• **Problem description**: What lines below contain the word "Bewertungen"? Please pull each one out.

• **Raw data**:

■ ■ ■

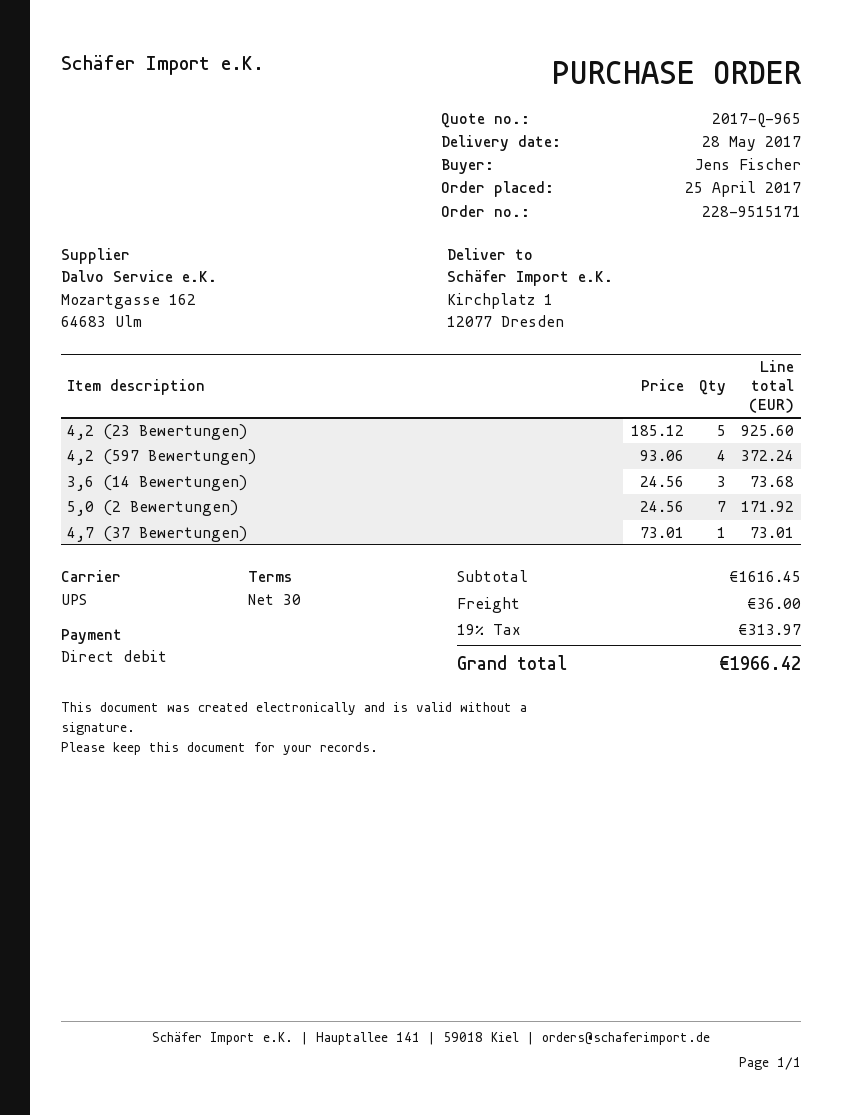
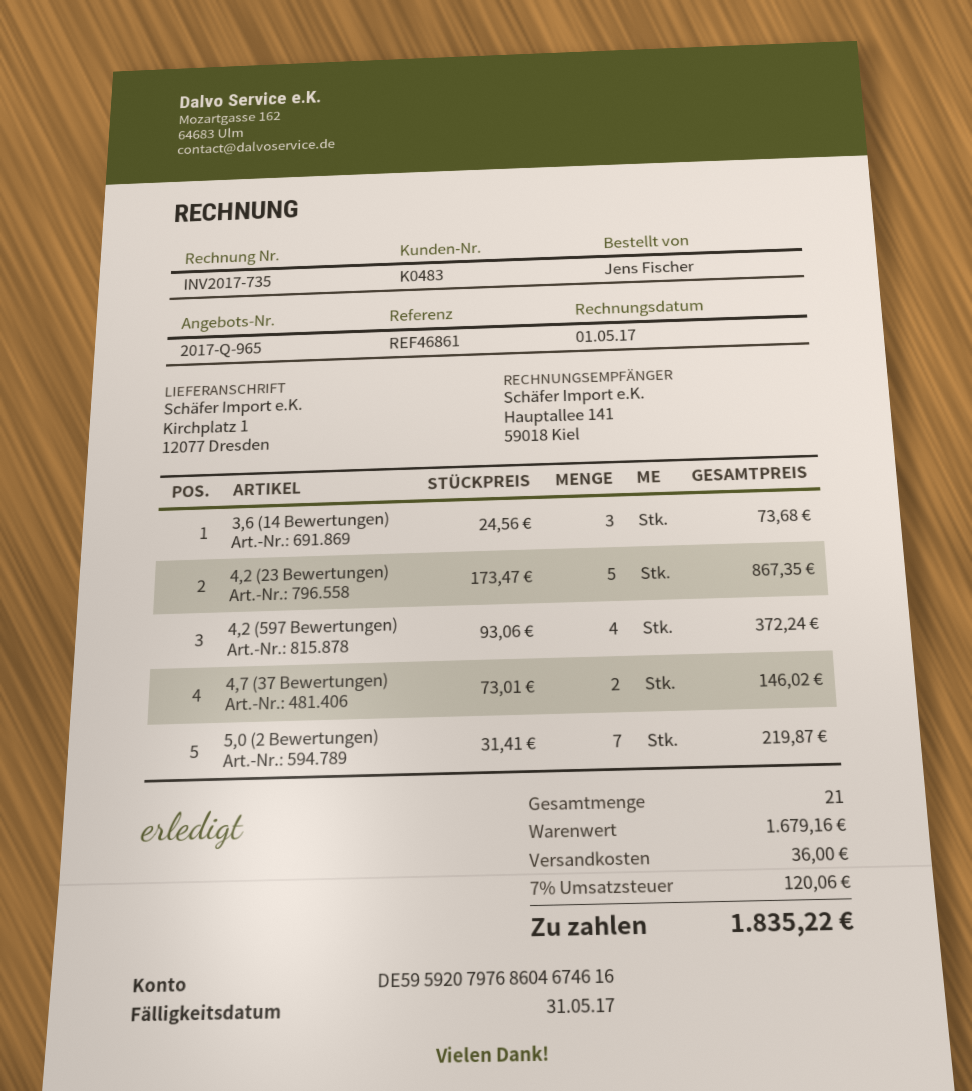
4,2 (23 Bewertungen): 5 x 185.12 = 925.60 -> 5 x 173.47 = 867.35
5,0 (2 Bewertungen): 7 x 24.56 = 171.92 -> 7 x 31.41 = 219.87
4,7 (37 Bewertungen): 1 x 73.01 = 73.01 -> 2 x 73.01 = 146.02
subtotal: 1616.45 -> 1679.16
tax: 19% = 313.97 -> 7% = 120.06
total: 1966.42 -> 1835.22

■ ■ ■

• **Your solution**:
4,2 (23 Bewertungen): 5 x 185.12 = 925.60 -> 5 x 173.47 = 867.35
5,0 (2 Bewertungen): 7 x 24.56 = 171.92 -> 7 x 31.41 = 219.87
4,7 (37 Bewertungen): 1 x 73.01 = 73.01 -> 2 x 73.01 = 146.02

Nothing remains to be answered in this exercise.